╔══

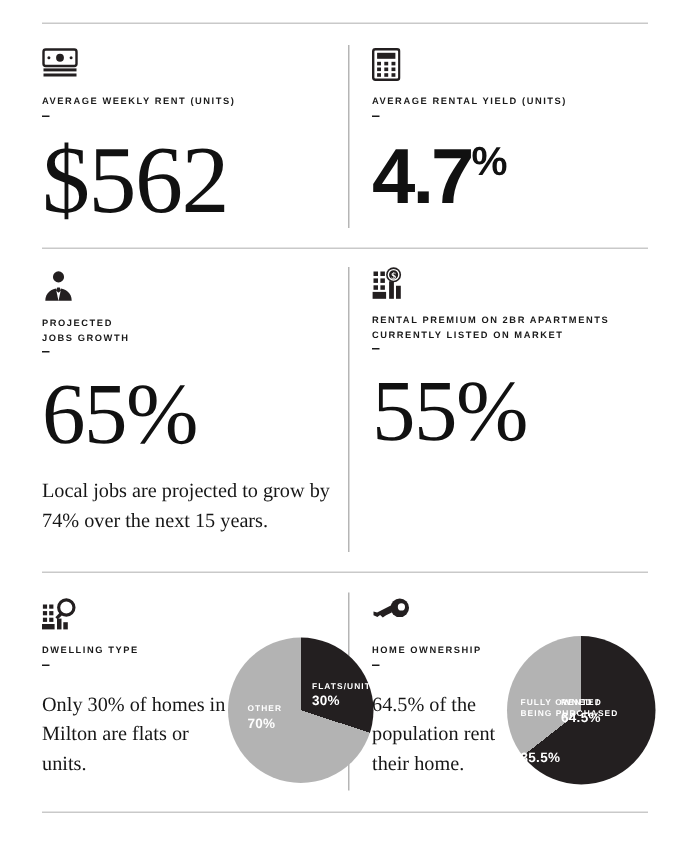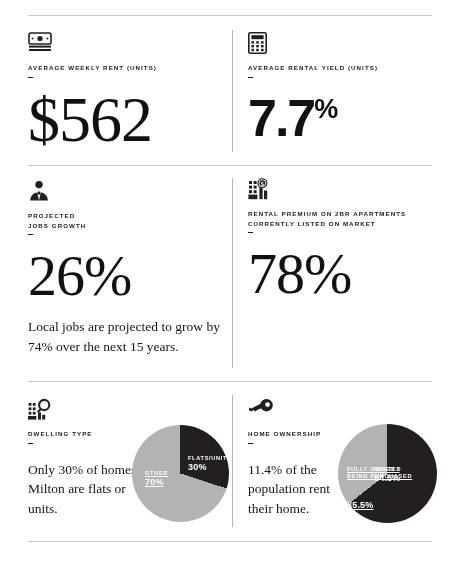"7.7" span { text: 7.7 -> 4.7 }
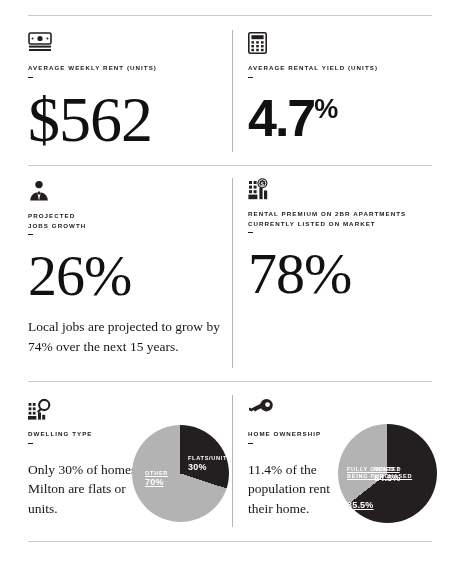"26%" p.stat-serif { text: 26% -> 65% }
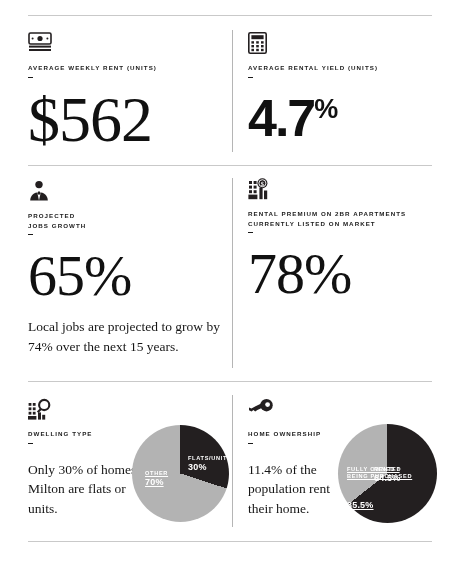"78%" p.stat-serif { text: 78% -> 55% }
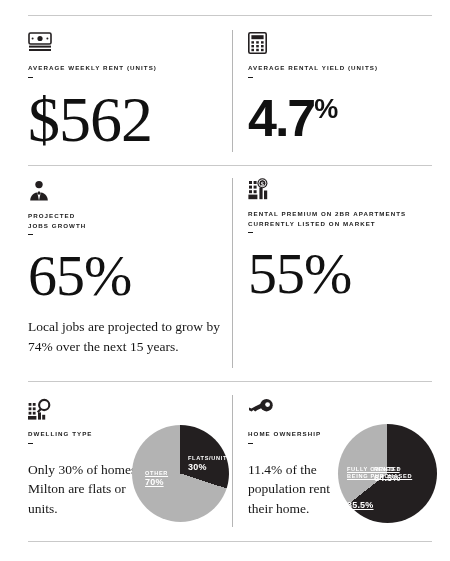"30%" div.pie-wrap { left: 132px -> 152px }
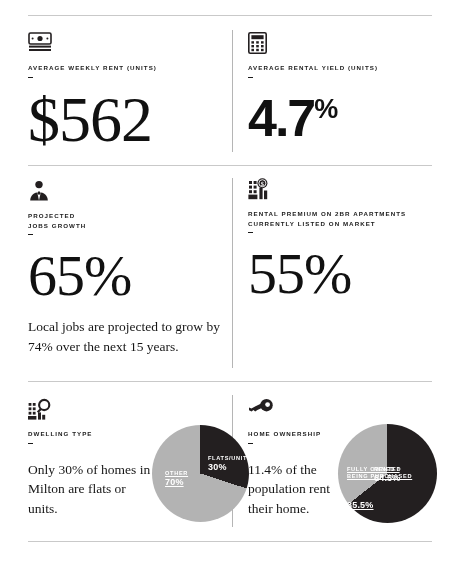"11.4% of the population rent" p.body-serif { text: 11.4% -> 64.5% }
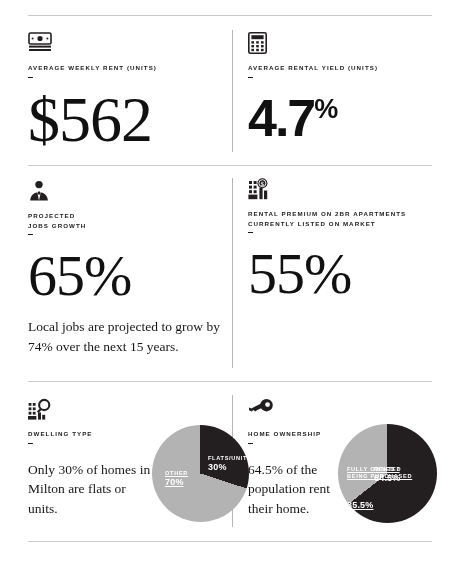"70%" .lbl-light { text-decoration: underline -> none }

╚══

> Exercise goal
In the records above, find the line that contains "text: 78% ->". Retype it and every line after it, exactly, leaving out all pictures.

> Task answer
"78%" p.stat-serif { text: 78% -> 55% }
"30%" div.pie-wrap { left: 132px -> 152px }
"11.4% of the population rent" p.body-serif { text: 11.4% -> 64.5% }
"70%" .lbl-light { text-decoration: underline -> none }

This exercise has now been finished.